A subscription that never tells anyone it was created is a secret. Secrets don’t ship boxes.
The Subscription context is clean. Value objects, entities, business rules enforced by the type system. But it lives in a vacuum. When a customer subscribes, Billing needs to create an invoice. Supply Matching needs to add demand. Fulfilment needs a delivery slot. None of these should be the Subscription context’s problem.
This is where domain events earn their keep.
What is a domain event?
A domain event is a record of something that happened. Past tense. SubscriptionCreated, not CreateSubscription. It’s not a command, it doesn’t ask anyone to do anything. It’s a fact. The Subscription context says “this happened” and walks away. Other contexts decide whether they care.
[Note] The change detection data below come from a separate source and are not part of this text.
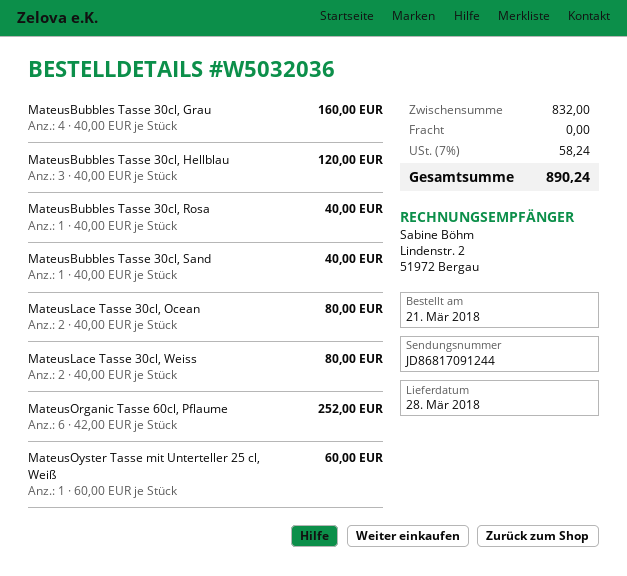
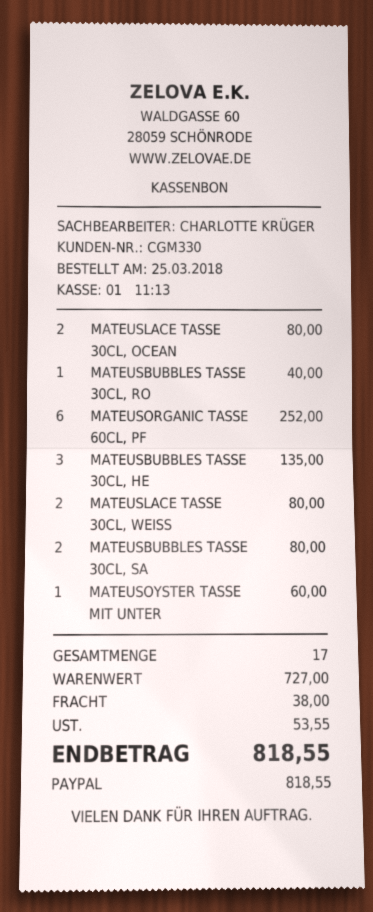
order date: 2018-03-21 -> 2018-03-25
MateusBubbles Tasse 30cl, Grau: 4 for 160.00 -> none
MateusBubbles Tasse 30cl, Hellblau: 3 for 120.00 -> 3 for 135.00
MateusBubbles Tasse 30cl, Sand: 1 for 40.00 -> 2 for 80.00
subtotal: 832.00 -> 727.00
shipping: 0.00 -> 38.00
tax: 58.24 -> 53.55
total: 890.24 -> 818.55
The context map Charlotte drew shows the event flows: Subscription publishes SubscriptionCreated, SubscriptionPaused, SubscriptionCancelled. Billing listens. Supply Matching listens. Neither knows about the other.
Events as Go structs
In the previous post, the Subscription entity recorded events. Here’s what those events look like:
// file: subscription/events.go
package subscription
import "time"
type Event interface {
EventName() string
OccurredAt() time.Time
}
type SubscriptionCreated struct {
SubscriptionID SubscriptionID
CustomerID CustomerID
BoxSize BoxSize
Timestamp time.Time
}
func (e SubscriptionCreated) EventName() string { return "subscription.created" }
func (e SubscriptionCreated) OccurredAt() time.Time { return e.Timestamp }
type SubscriptionPaused struct {
SubscriptionID SubscriptionID
Reason PauseReason
Timestamp time.Time
}
func (e SubscriptionPaused) EventName() string { return "subscription.paused" }
func (e SubscriptionPaused) OccurredAt() time.Time { return e.Timestamp }
type SubscriptionCancelled struct {
SubscriptionID SubscriptionID
WasTrialPeriod bool
Timestamp time.Time
}
func (e SubscriptionCancelled) EventName() string { return "subscription.cancelled" }
func (e SubscriptionCancelled) OccurredAt() time.Time { return e.Timestamp }
type SubscriptionResumed struct {
SubscriptionID SubscriptionID
Timestamp time.Time
}
func (e SubscriptionResumed) EventName() string { return "subscription.resumed" }
func (e SubscriptionResumed) OccurredAt() time.Time { return e.Timestamp }
type BoxSizeChanged struct {
SubscriptionID SubscriptionID
OldSize BoxSize
NewSize BoxSize
Timestamp time.Time
}
func (e BoxSizeChanged) EventName() string { return "subscription.box_size_changed" }
func (e BoxSizeChanged) OccurredAt() time.Time { return e.Timestamp }
Each event is a plain struct. No behaviour. No dependencies. Just data and a name. The Event interface is minimal, a name and a timestamp. That’s all consumers need to decide whether to handle it.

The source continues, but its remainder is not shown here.